During the 3rd week of gestation one of the most important events occurs, as the three germ layers; ectoderm, mesoderm and endoderm are established in the embryo; a process known as gastrulation (Figure 2). Over the next 3-8 weeks a period of organogenesis begins and each of the germ layers gives rise to a number of specific tissues and organs.

Figure 2: Summary of Gastrulation

A diagram showing invagination of the single cell layer of the blastula generating the 3 germ layers

The ectoderm goes on to form the central and peripheral nervous systems, sensory epithelium of the ear, nose and eyes, as well as components of the skin. Supporting tissues, such as connective tissue, cartilage and bone are derived from the mesoderm. This layer also forms the musculature, blood and lymph systems and the walls of the heart and the kidneys and gonads, and their corresponding vessels. The endoderm layer initially forms the epithelial lining of the primitive gut tube. During further development organs of the digestive and respirative systems, including the lungs, liver, pancreas and urinary bladder, start to emerge from the tube and the endodermal cells become their epithelial lining (Figure 3). 
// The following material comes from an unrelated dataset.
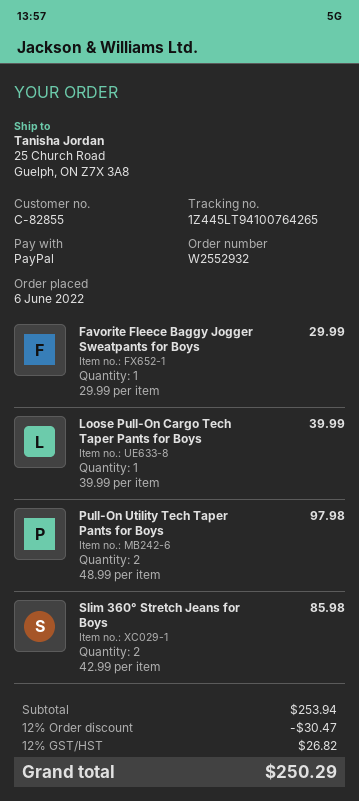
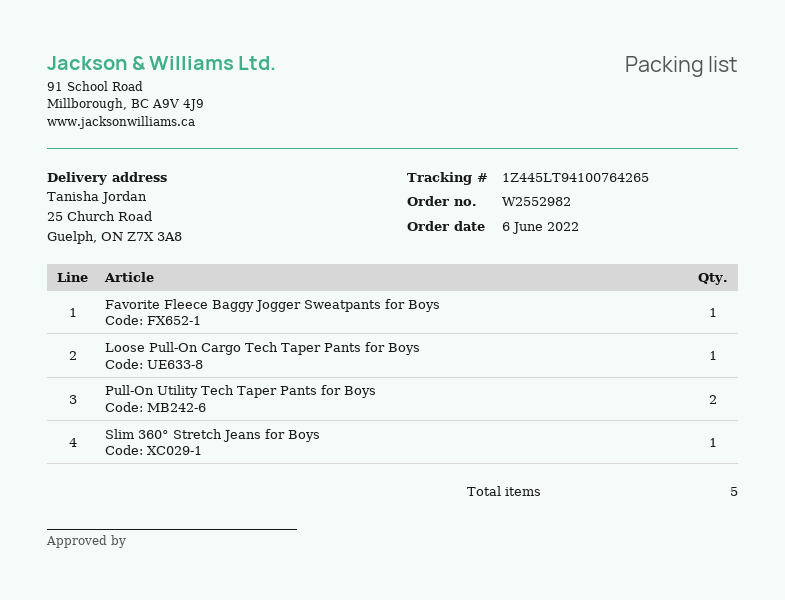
order number: W2552932 -> W2552982
Slim 360° Stretch Jeans for Boys: 2 -> 1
Figure 3: Development from the primitive gut tube

A diagram of the human embryo showing the primitive gut tube and the organs that develop from it

Pancreas morphogenesis

The first visible evidence of the human pancreas is identified around 26 days post-conception (dpc) as a thickening on the dorsal aspect of the foregut epithelium. Six days later another outgrowth starts to develop on the opposite, ventral, side of the foregut. These projections are known as the dorsal and ventral buds. Over the next couple of weeks these buds elongate by a process of epithelial cell proliferation and migration. Rotation of the gut brings the two expanding buds together. They fuse to form a single organ at 56 dpc. The dorsal bud becomes the tail of the adult pancreas and the ventral bud becomes the ucinate process and pancreatic head. The process of pancreogenesis is illustrated in Figure 4.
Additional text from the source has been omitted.